Main Outcome Measures
Skeletal muscle expression of plasminogen, collagen XVIII, angiostatin, endostatin, matrix metalloproteinases 2 and 9, and tissue inhibitor of metalloproteinase 2.
Skeletal muscle expression of plasminogen and collagen XVIII (precursors of angiostatin and endostatin, respectively) remained similar between nondiabetic and diabetic swine and patients. Expression of angiostatin and endostatin was increased 1.70-fold and 1.84-fold, respectively, in diabetic swine relative to control swine. Endostatin expression was increased 1.69-fold in diabetic patients relative to nondiabetic patients. Matrix metalloproteinase 2 expression and activity were significantly increased in the skeletal muscle of diabetic swine and patients.
Antiangiogenic protein levels are increased in the skeletal muscle in the setting of diabetes. Angiostatin, endostatin, and matrix metalloproteinases may offer novel therapeutic targets to improve collateral formation in patients with diabetes.

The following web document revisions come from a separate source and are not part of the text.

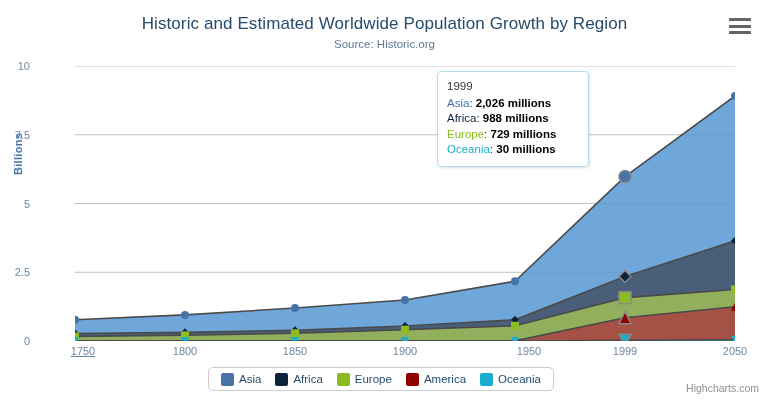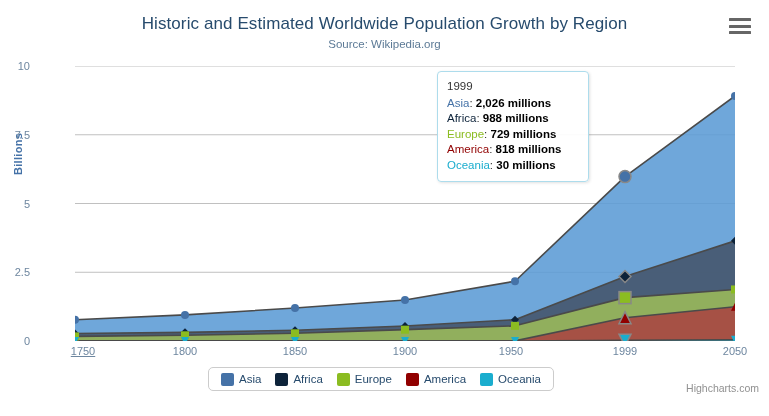--- a/index.html
+++ b/index.html
@@ -167,21 +167,21 @@
     color: #909090;
     cursor: pointer;
   }
 </style>
 </head>
 <body>
 
 <div id="chart-root">
 
   <div class="chart-title">Historic and Estimated Worldwide Population Growth by Region</div>
-  <div class="chart-subtitle">Source: Wikipedia.org</div>
+  <div class="chart-subtitle">Source: Historic.org</div>
 
   <div class="context-button">
     <span class="bar"></span>
     <span class="bar"></span>
     <span class="bar"></span>
   </div>
 
   <div class="y-axis-title">Billions</div>
 
   <div id="y-labels">
@@ -189,21 +189,21 @@
       <div class="y-label" style="top: 272.25px;">2.5</div>
       <div class="y-label" style="top: 203.5px;">5</div>
       <div class="y-label" style="top: 134.75px;">7.5</div>
       <div class="y-label" style="top: 66px;">10</div>
     </div>
   <div id="x-labels">
       <div class="x-label" style="left: 83px; text-decoration: underline;">1750</div>
       <div class="x-label" style="left: 185px;">1800</div>
       <div class="x-label" style="left: 295px;">1850</div>
       <div class="x-label" style="left: 405px;">1900</div>
-      <div class="x-label" style="left: 511px;">1950</div>
+      <div class="x-label" style="left: 529px;">1950</div>
       <div class="x-label" style="left: 625px;">1999</div>
       <div class="x-label" style="left: 735px;">2050</div>
     </div>
 
   <div class="plot-area">
     <svg class="plot-svg" id="plot-svg" width="660" height="275" viewBox="0 0 660 275">
         <line x1="0" y1="275" x2="660" y2="275" stroke="#C0D0E0" stroke-width="1"></line>
         <line x1="0" y1="206.25" x2="660" y2="206.25" stroke="#C0C0C0" stroke-width="1"></line>
         <line x1="0" y1="137.5" x2="660" y2="137.5" stroke="#C0C0C0" stroke-width="1"></line>
         <line x1="0" y1="68.75" x2="660" y2="68.75" stroke="#C0C0C0" stroke-width="1"></line>
@@ -255,21 +255,20 @@
         <polygon points="660,277.735 664,269.735 656,269.735" fill="#1AADCE"></polygon>
       </svg>
   </div>
 
   <div class="tooltip-box">
     <div class="tooltip-header">1999</div>
     <div id="tooltip-rows">
         <div class="tooltip-row"><span class="tt-name" style="color: rgb(69, 114, 167);">Asia</span><span>: </span><span class="tt-value">2,026 millions</span></div>
         <div class="tooltip-row"><span class="tt-name" style="color: rgb(13, 35, 58);">Africa</span><span>: </span><span class="tt-value">988 millions</span></div>
         <div class="tooltip-row"><span class="tt-name" style="color: rgb(139, 188, 33);">Europe</span><span>: </span><span class="tt-value">729 millions</span></div>
-        <div class="tooltip-row"><span class="tt-name" style="color: rgb(145, 0, 0);">America</span><span>: </span><span class="tt-value">818 millions</span></div>
         <div class="tooltip-row"><span class="tt-name" style="color: rgb(26, 173, 206);">Oceania</span><span>: </span><span class="tt-value">30 millions</span></div>
       </div>
   </div>
 
   <div class="legend-box" id="legend-box">
       <div class="legend-item">
         <span class="legend-swatch" style="background: rgb(69, 114, 167);"></span>
         <span>Asia</span>
       </div>
       <div class="legend-item">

More than 20 million individuals in the United States have diabetes mellitus (DM).1 In addition to their increase in risk for stroke and myocardial infarction,2 diabetic patients account for 20% to 30% of patients with peripheral arterial disease (PAD). In fact, diabetes is one of the single strongest risk factors for the development of PAD,3 with every 1% increase in hemoglobin A1c increasing the risk for developing PAD by 28%.4 Despite lifestyle modification and aggressive strategies aimed at improving glucose control, many of these patients have advanced PAD leading to claudication, rest pain, and nonhealing lower extremity ulcers necessitating revascularization. Unfortunately, patients with DM and PAD may have poorer clinical responses to pharmacologic and revascularization therapy than nondiabetic (ND) patients and may be poor candidates for surgical revascularization secondary to limited distal bypass targets and the presence of multiple comorbidities.3,5 The summary results of these findings account for the 15-fold increase in risk for lower extremity amputation seen in diabetic patients.6
Therapeutic angiogenesis, the induction of neovascularization through administration of cell-, gene-, or protein-based proangiogenic factors, may offer a new modality for treating patients with severe PAD not amenable to surgical revascularization. Although the efficacy of proangiogenic therapy for chronic extremity ischemia has been shown in preclinical animal models7 and small patient series8,9 while phase 1 clinical trials of therapeutic angiogenesis for PAD have demonstrated safety,10- 15 phase 2 clinical trials have thus far failed to demonstrate significant long-term objective benefit.16,17 These findings, combined with evidence that diabetic patients exhibit impaired endogenous collateral formation in response to chronic ischemia,18 highlight the need for an improved understanding of the effects of diabetes on molecular angiogenic signaling pathways influencing collateral formation. To address this issue, our group and others have investigated angiogenic signaling in the setting of diabetes in preclinical large animal models of hyperglycemia19 and diabetes.20 A key finding of these studies, which investigated the myocardium and coronary circulation, indicated that hyperglycemia is associated with increased antiangiogenic signaling. This specifically implicated 2 well-studied proteins in the oncology literature—angiostatin and endostatin, which are derived from plasminogen and collagen XVIII, respectively, through a series of cleavage steps and ultimately by matrix metalloproteinases (MMPs). These proteins, discovered by Folkman and colleagues in the mid 1990s, have been shown to be potent antiangiogenic agents21,22 and are associated with impaired collateral formation.23,24 We hypothesized that angiostatin and endostatin expression would be increased in skeletal muscle in the setting of diabetes.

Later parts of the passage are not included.